Below are records to repeat exactly; copy them without the pictures.

** Opening MATERIAL PROVIDED block **

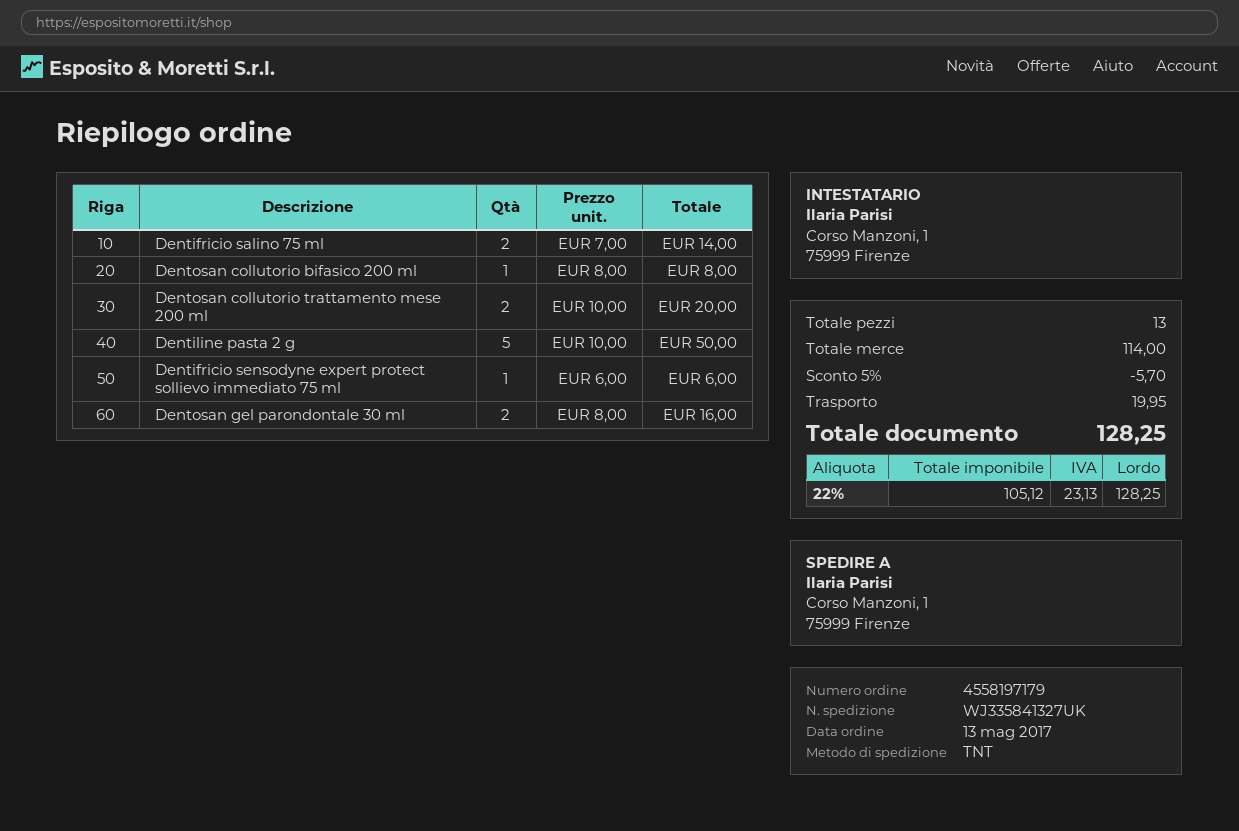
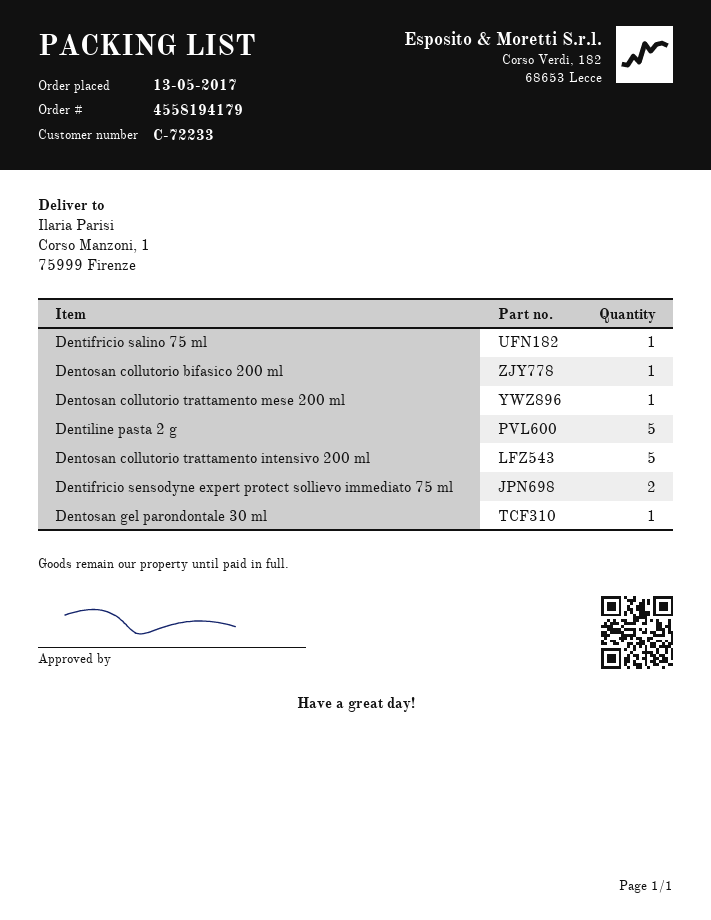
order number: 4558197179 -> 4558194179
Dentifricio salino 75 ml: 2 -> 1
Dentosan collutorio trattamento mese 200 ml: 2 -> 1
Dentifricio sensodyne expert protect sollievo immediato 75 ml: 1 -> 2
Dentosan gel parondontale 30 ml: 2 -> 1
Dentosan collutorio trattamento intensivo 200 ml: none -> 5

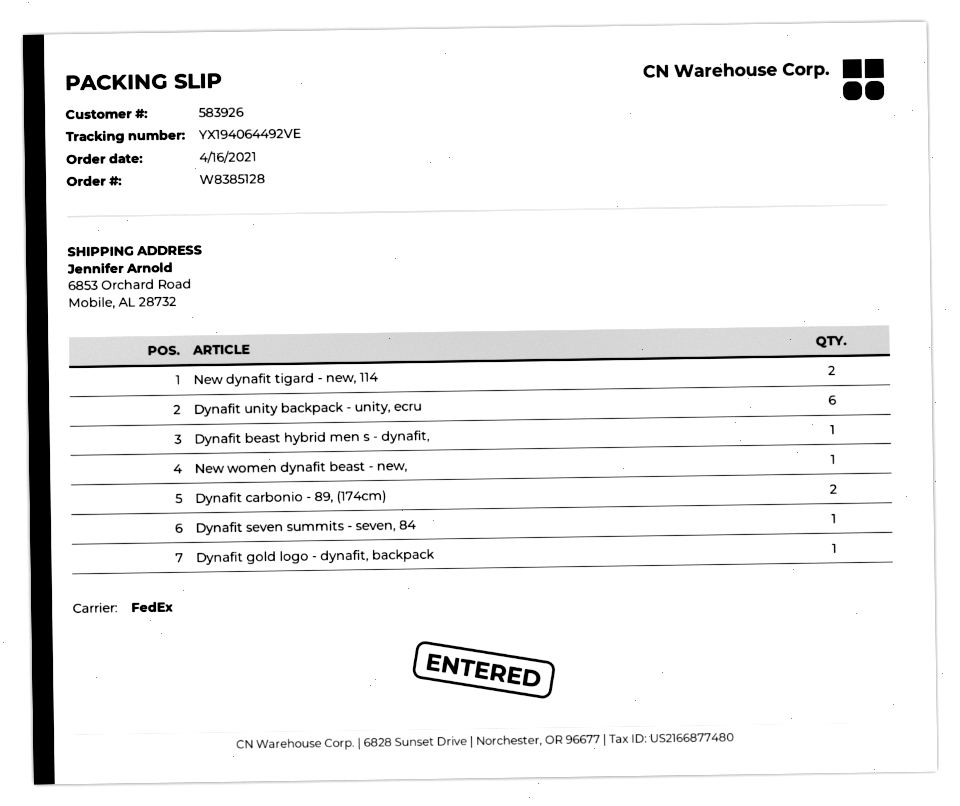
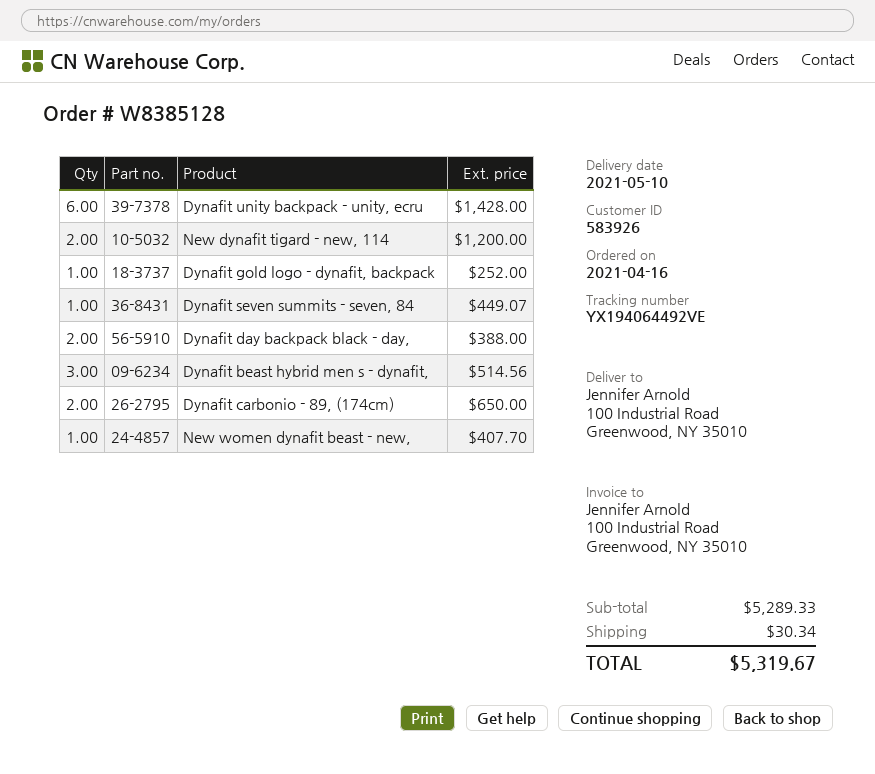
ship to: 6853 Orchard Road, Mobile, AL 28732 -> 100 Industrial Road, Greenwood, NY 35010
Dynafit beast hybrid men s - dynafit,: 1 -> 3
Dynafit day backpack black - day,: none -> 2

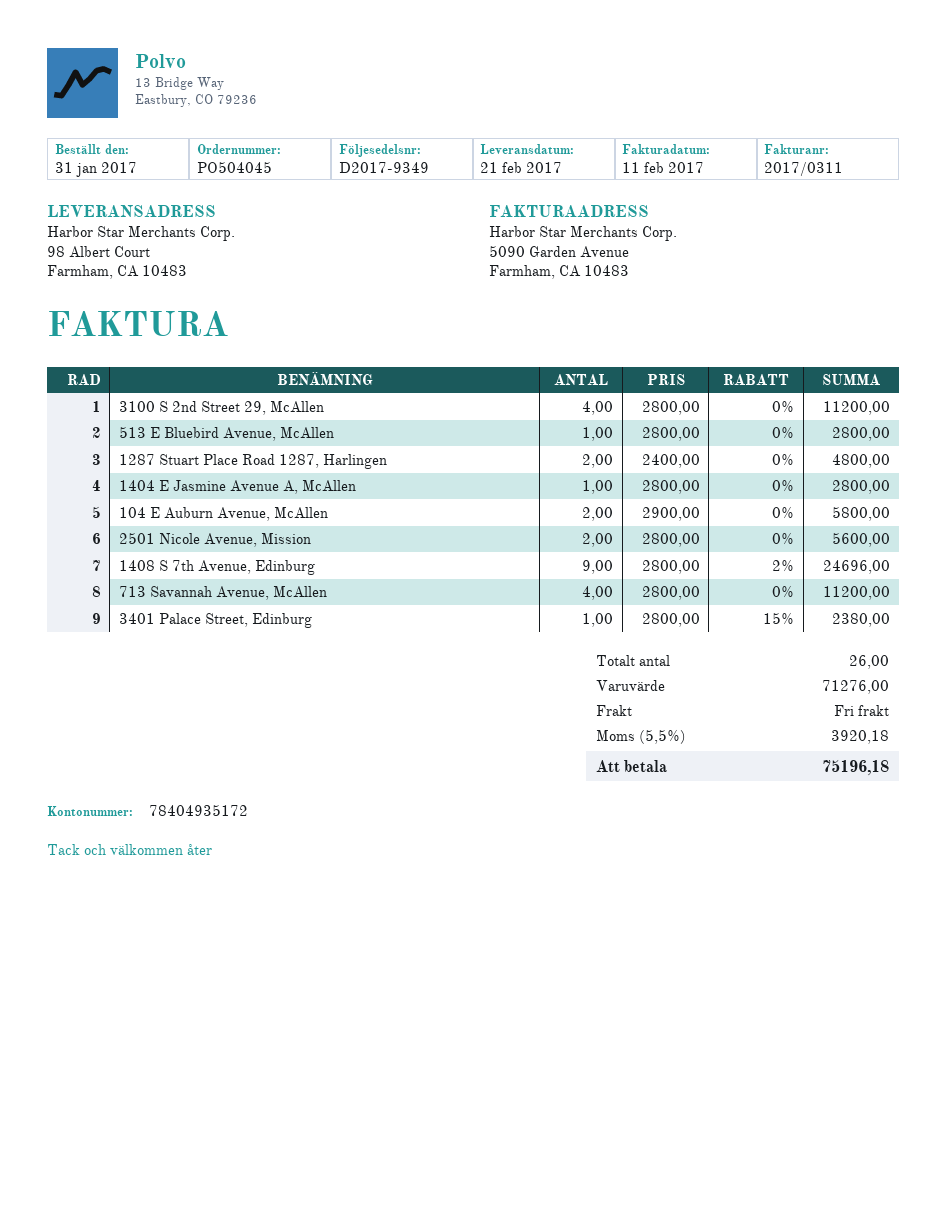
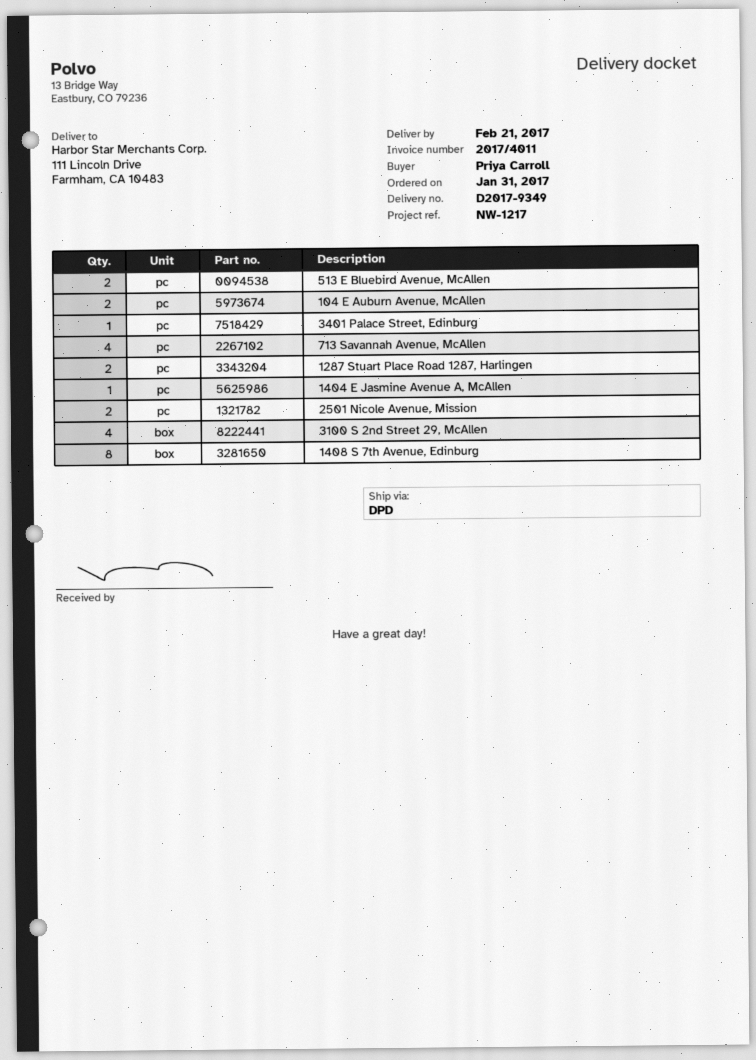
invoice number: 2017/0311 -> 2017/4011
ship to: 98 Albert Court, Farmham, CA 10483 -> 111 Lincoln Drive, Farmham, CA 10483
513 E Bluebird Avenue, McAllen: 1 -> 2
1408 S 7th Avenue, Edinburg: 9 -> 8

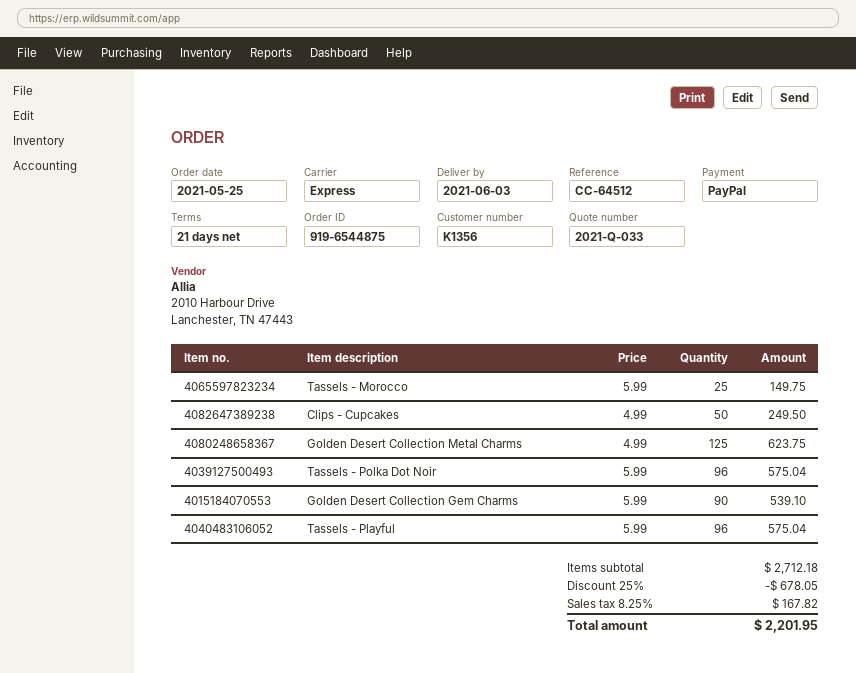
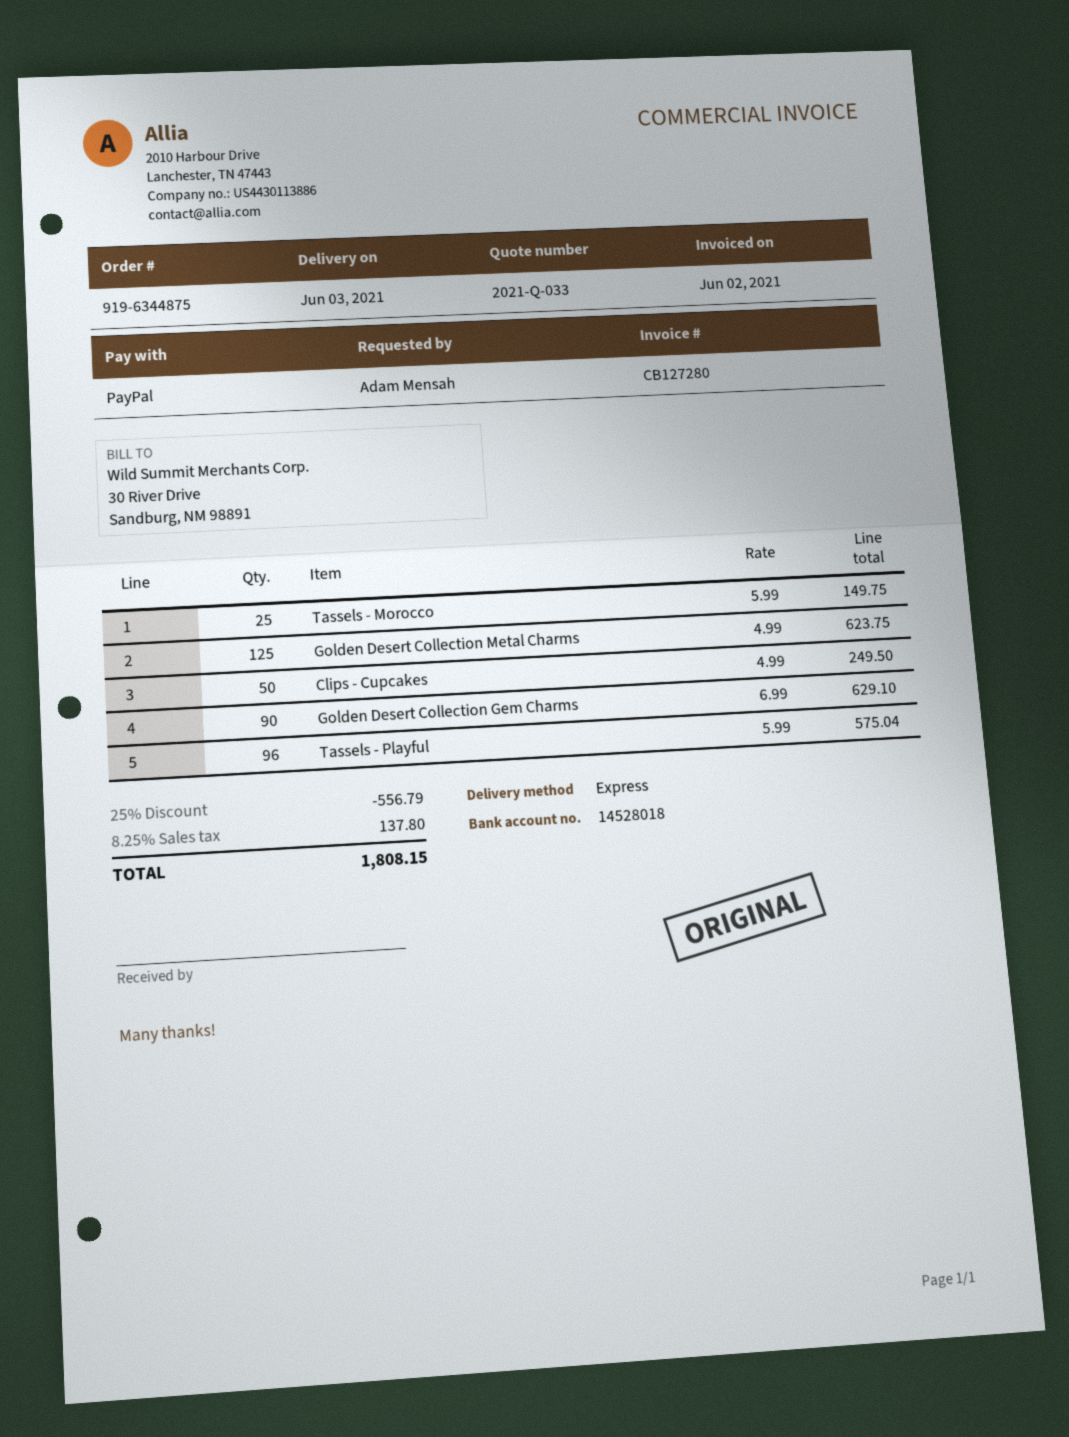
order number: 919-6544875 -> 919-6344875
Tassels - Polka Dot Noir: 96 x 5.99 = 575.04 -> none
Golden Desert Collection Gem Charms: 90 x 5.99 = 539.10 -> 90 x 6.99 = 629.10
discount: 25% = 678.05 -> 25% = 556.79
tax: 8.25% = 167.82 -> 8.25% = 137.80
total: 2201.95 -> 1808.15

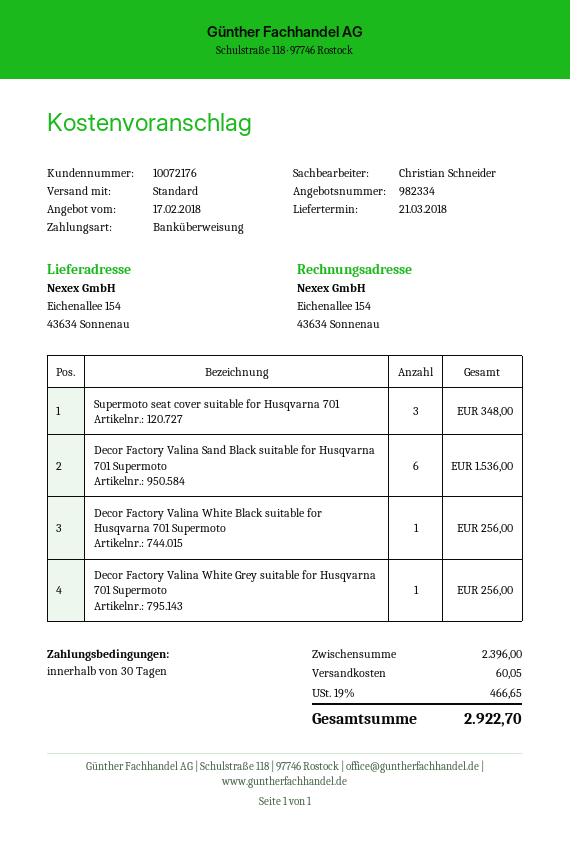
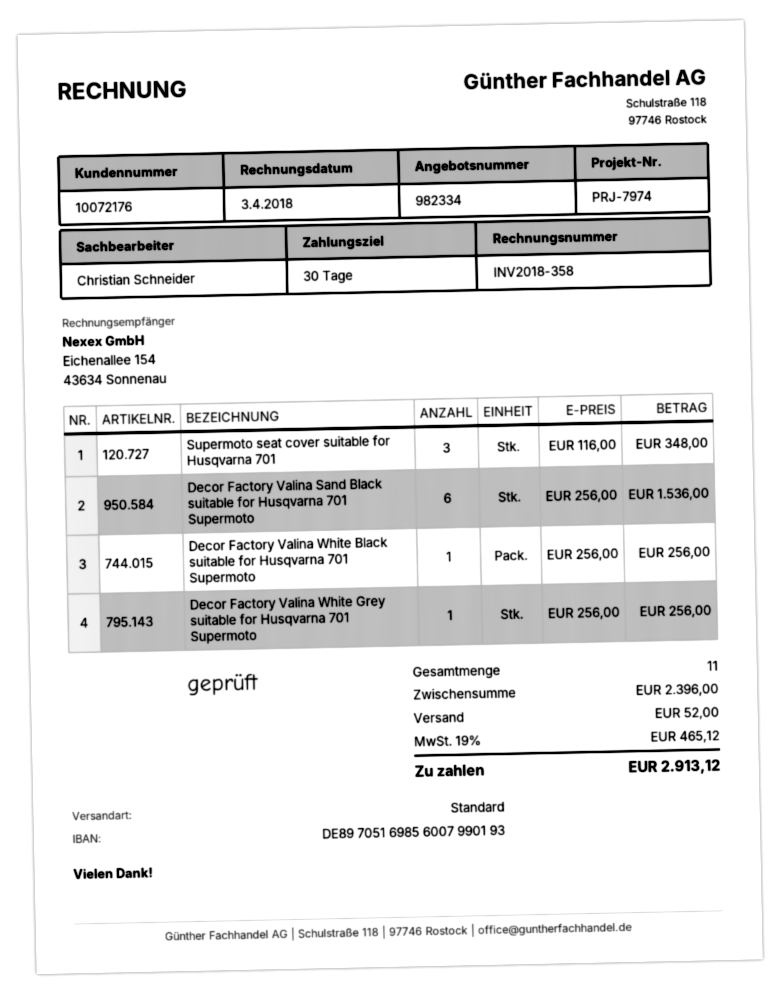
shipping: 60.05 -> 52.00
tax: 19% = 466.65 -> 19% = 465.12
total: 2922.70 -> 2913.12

** Closing MATERIAL PROVIDED block **

- [SOLUTION TO THE EXERCISE]:
order number: 4558197179 -> 4558194179
Dentifricio salino 75 ml: 2 -> 1
Dentosan collutorio trattamento mese 200 ml: 2 -> 1
Dentifricio sensodyne expert protect sollievo immediato 75 ml: 1 -> 2
Dentosan gel parondontale 30 ml: 2 -> 1
Dentosan collutorio trattamento intensivo 200 ml: none -> 5

ship to: 6853 Orchard Road, Mobile, AL 28732 -> 100 Industrial Road, Greenwood, NY 35010
Dynafit beast hybrid men s - dynafit,: 1 -> 3
Dynafit day backpack black - day,: none -> 2

invoice number: 2017/0311 -> 2017/4011
ship to: 98 Albert Court, Farmham, CA 10483 -> 111 Lincoln Drive, Farmham, CA 10483
513 E Bluebird Avenue, McAllen: 1 -> 2
1408 S 7th Avenue, Edinburg: 9 -> 8

order number: 919-6544875 -> 919-6344875
Tassels - Polka Dot Noir: 96 x 5.99 = 575.04 -> none
Golden Desert Collection Gem Charms: 90 x 5.99 = 539.10 -> 90 x 6.99 = 629.10
discount: 25% = 678.05 -> 25% = 556.79
tax: 8.25% = 167.82 -> 8.25% = 137.80
total: 2201.95 -> 1808.15

shipping: 60.05 -> 52.00
tax: 19% = 466.65 -> 19% = 465.12
total: 2922.70 -> 2913.12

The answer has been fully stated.